=== Begin Enclosure ===

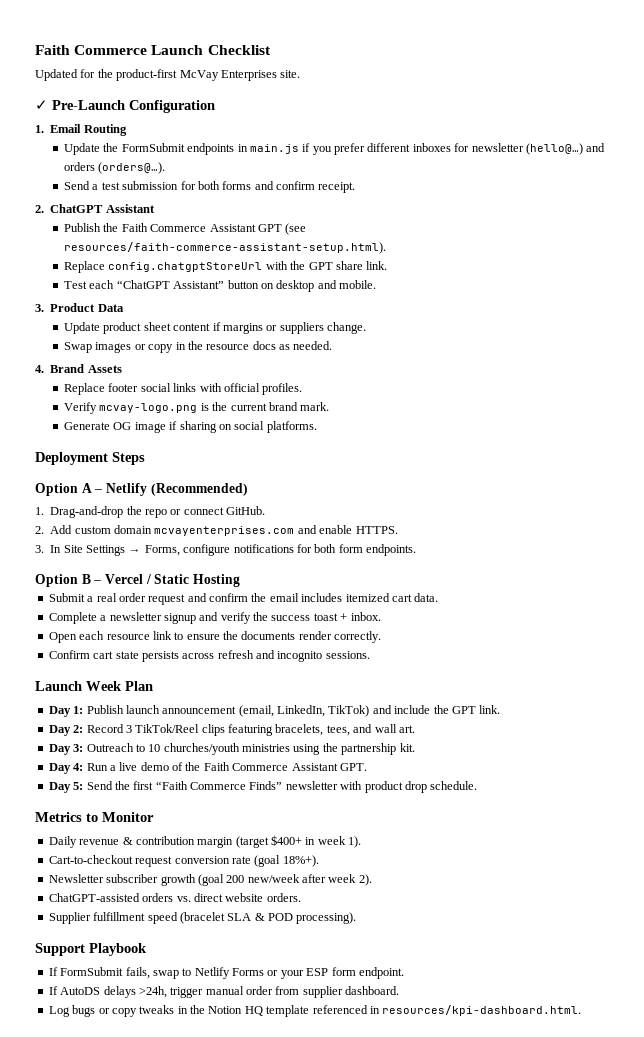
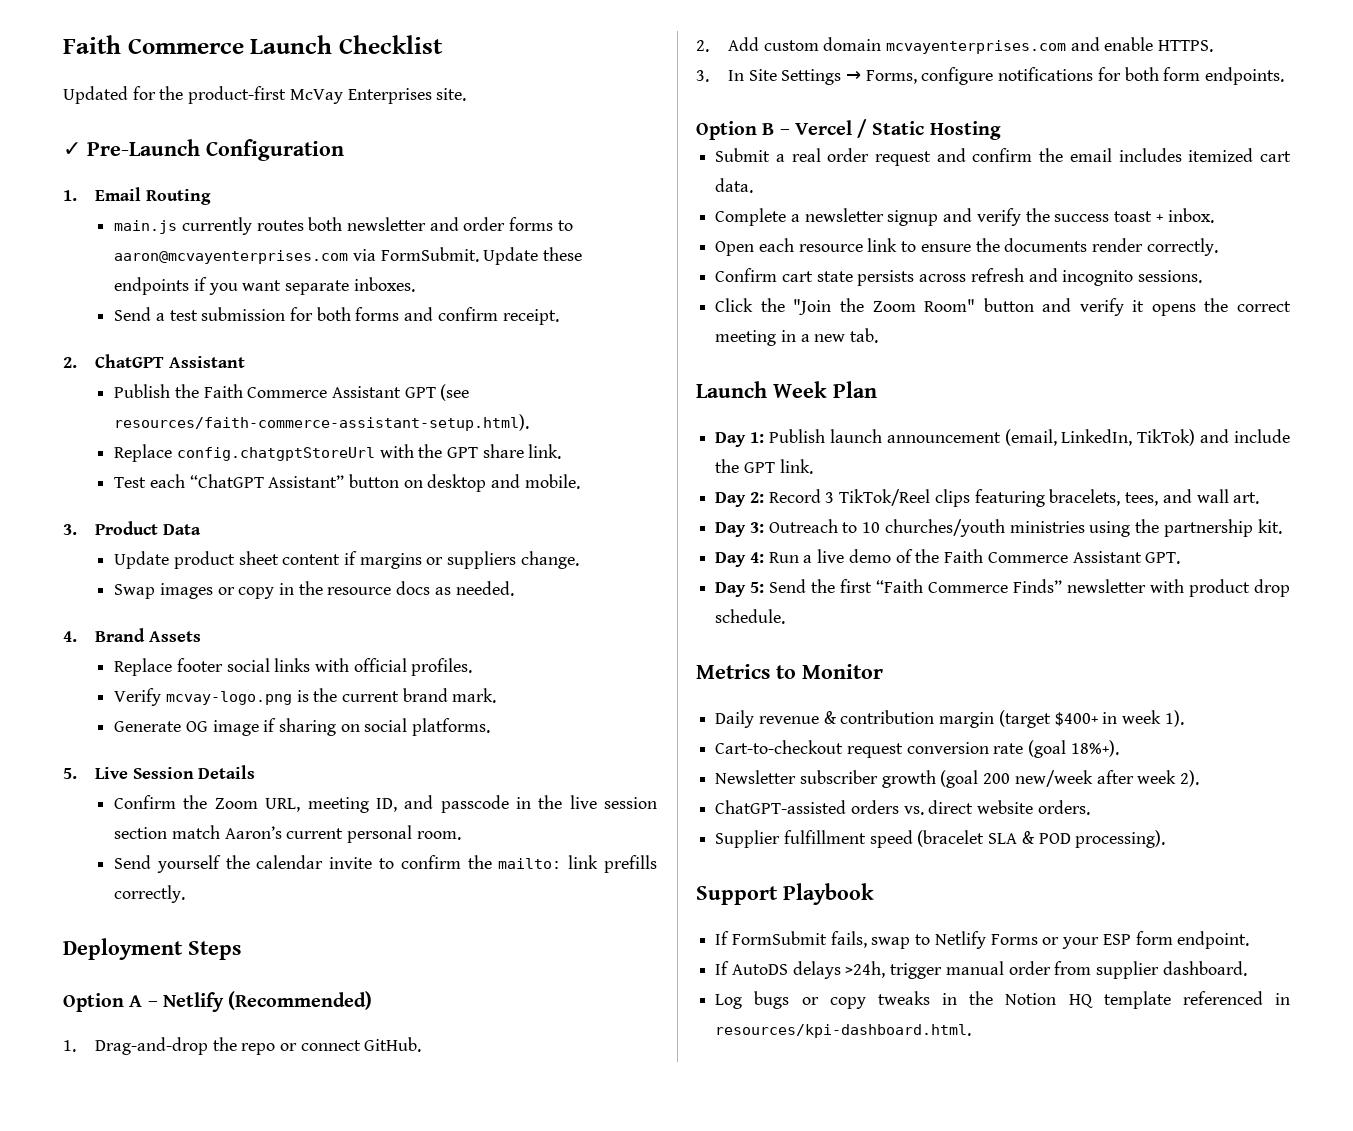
- Update the FormSubmit endpoints in main.js if you prefer different inboxes for newsletter (hello@…) and orders (orders@…).
+ main.js currently routes both newsletter and order forms to aaron@mcvayenterprises.com via FormSubmit. Update these endpoints if you want separate inboxes.
+ 5. Live Session Details
+ Confirm the Zoom URL, meeting ID, and passcode in the live session section match Aaron’s current personal room.
+ Send yourself the calendar invite to confirm the mailto: link prefills correctly.
+ Click the "Join the Zoom Room" button and verify it opens the correct meeting in a new tab.

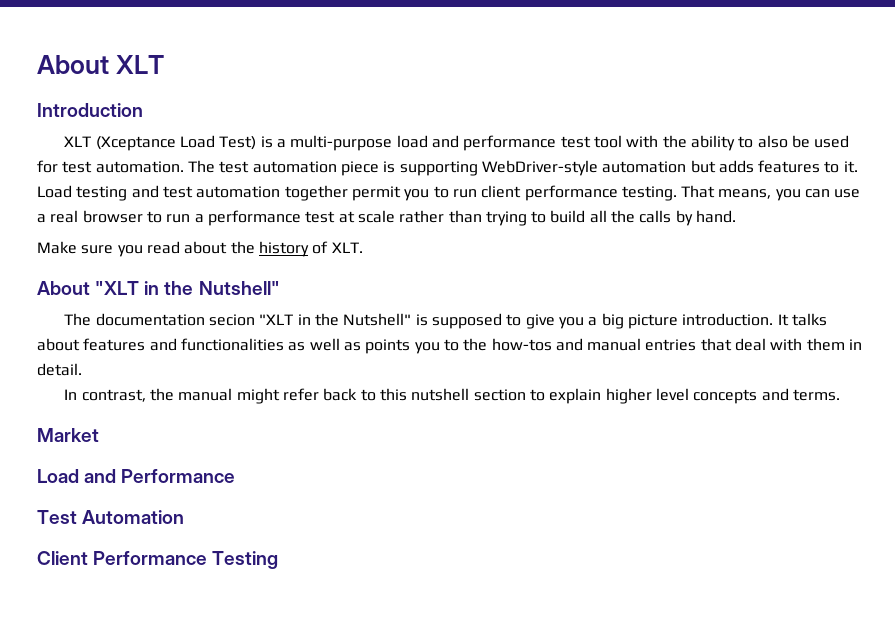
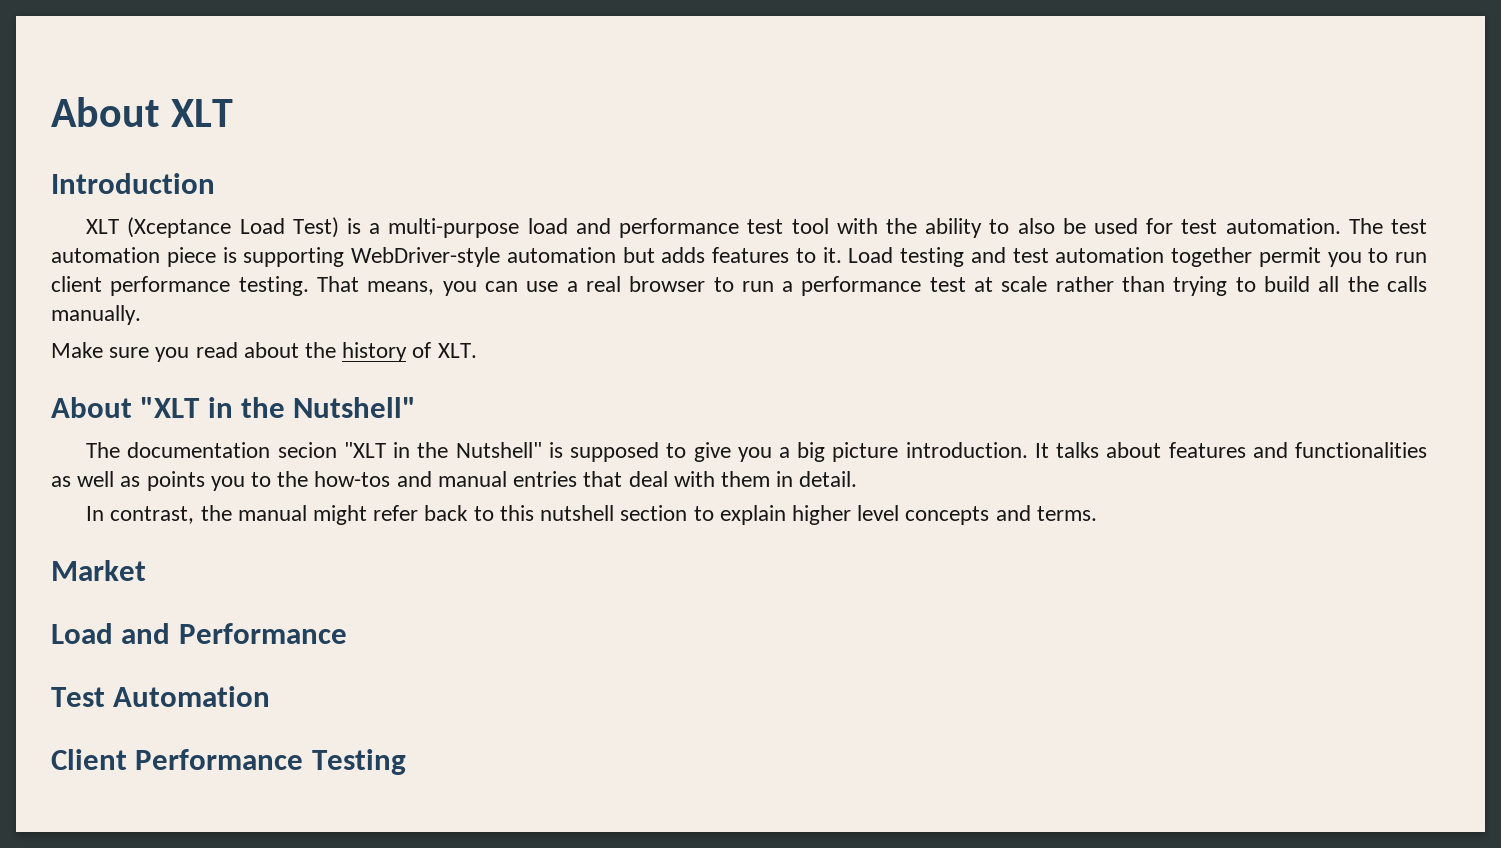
- That means, you can use a real browser to run a performance test at scale rather than trying to build all the calls by hand.
+ That means, you can use a real browser to run a performance test at scale rather than trying to build all the calls manually.

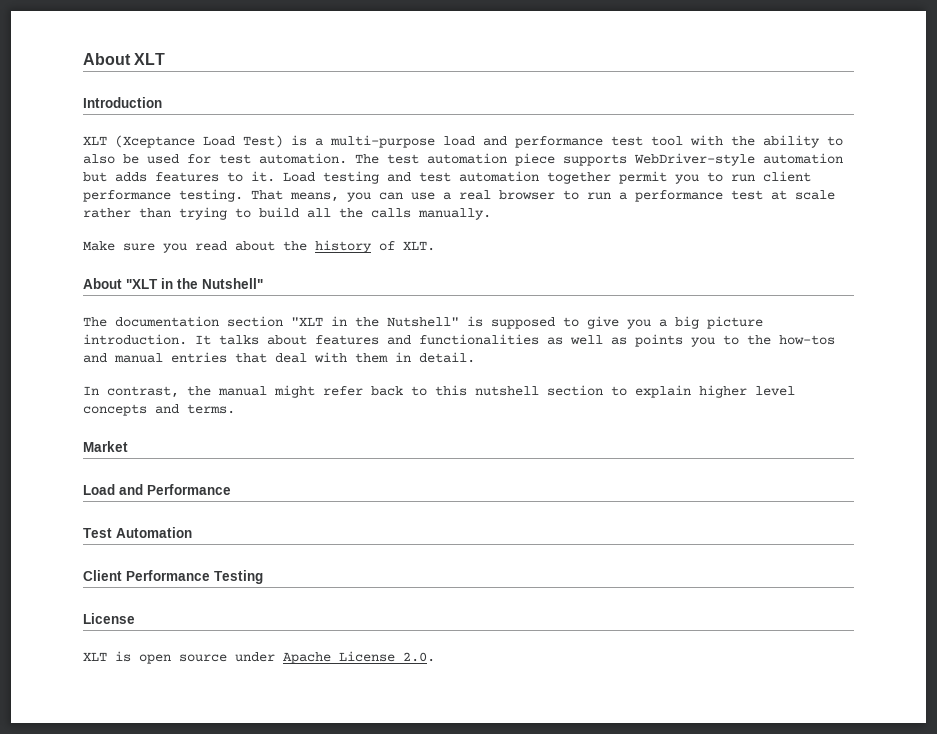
- The test automation piece is supporting WebDriver-style automation but adds features to it.
+ The test automation piece supports WebDriver-style automation but adds features to it.
- The documentation secion "XLT in the Nutshell" is supposed to give you a big picture introduction.
+ The documentation section "XLT in the Nutshell" is supposed to give you a big picture introduction.
  Client Performance Testing
+ License
+ XLT is open source under Apache License 2.0.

=== End Enclosure ===

_EXERCISE PROMPT_. Repeat word for word the lines above, from the first entry through the line containing "Live Session Details", with both ends kept and the pictures dropped.

_EXERCISE ANSWER_.
- Update the FormSubmit endpoints in main.js if you prefer different inboxes for newsletter (hello@…) and orders (orders@…).
+ main.js currently routes both newsletter and order forms to aaron@mcvayenterprises.com via FormSubmit. Update these endpoints if you want separate inboxes.
+ 5. Live Session Details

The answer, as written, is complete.